### [WHAT THE TASK REQUIRES]
Bring together every line in the data that includes "none".

### [DATA FOR THIS TASK]
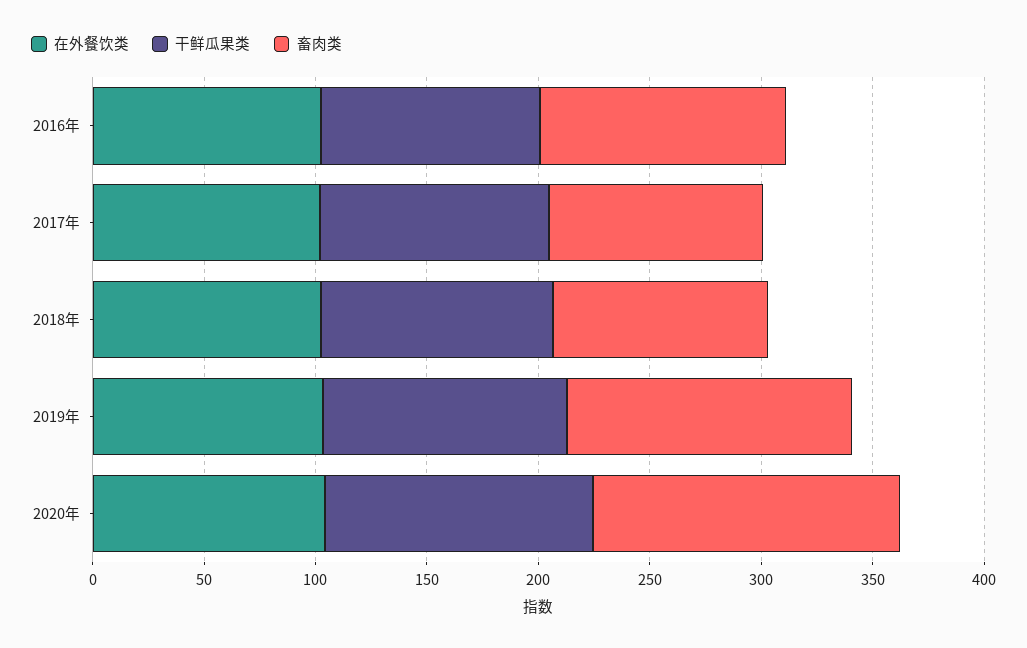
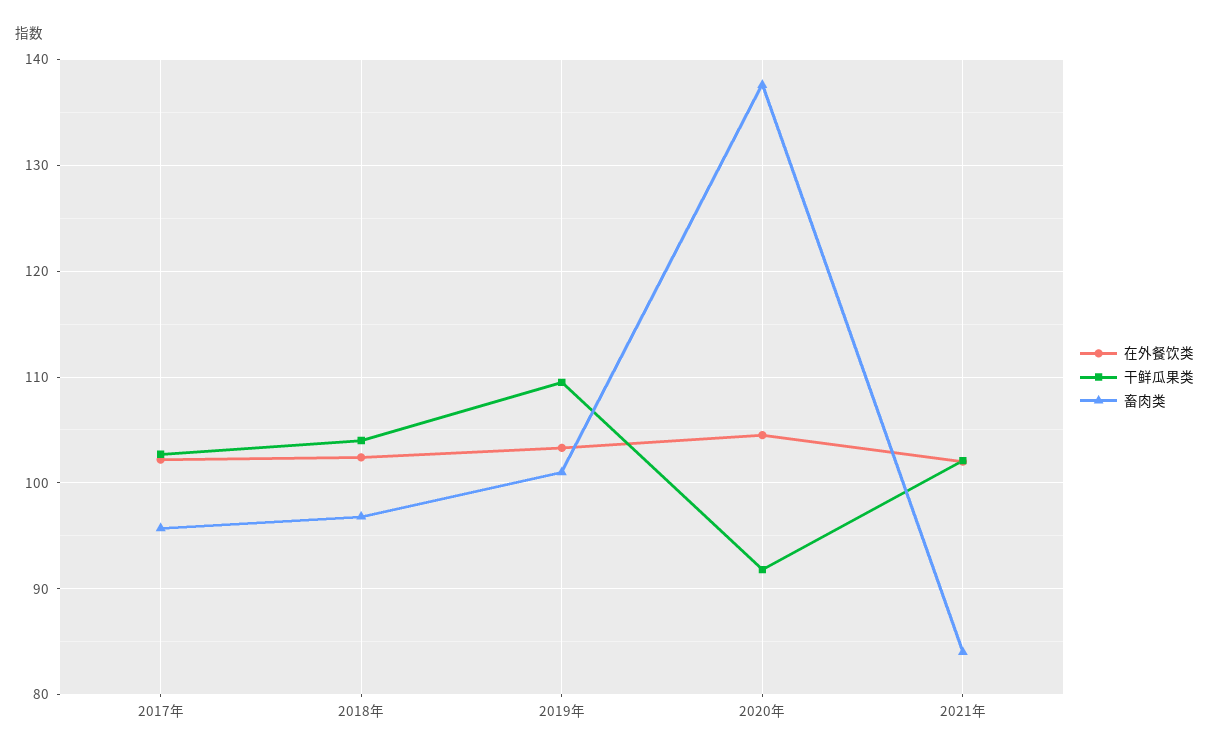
在外餐饮类, 2016年: 100 -> none
干鲜瓜果类, 2016年: 100 -> none
畜肉类, 2016年: 110 -> none
畜肉类, 2019年: 130 -> 101
干鲜瓜果类, 2020年: 120 -> 92
在外餐饮类, 2021年: none -> 102
干鲜瓜果类, 2021年: none -> 102
畜肉类, 2021年: none -> 84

### [WRITTEN SOLUTION]
在外餐饮类, 2016年: 100 -> none
干鲜瓜果类, 2016年: 100 -> none
畜肉类, 2016年: 110 -> none
在外餐饮类, 2021年: none -> 102
干鲜瓜果类, 2021年: none -> 102
畜肉类, 2021年: none -> 84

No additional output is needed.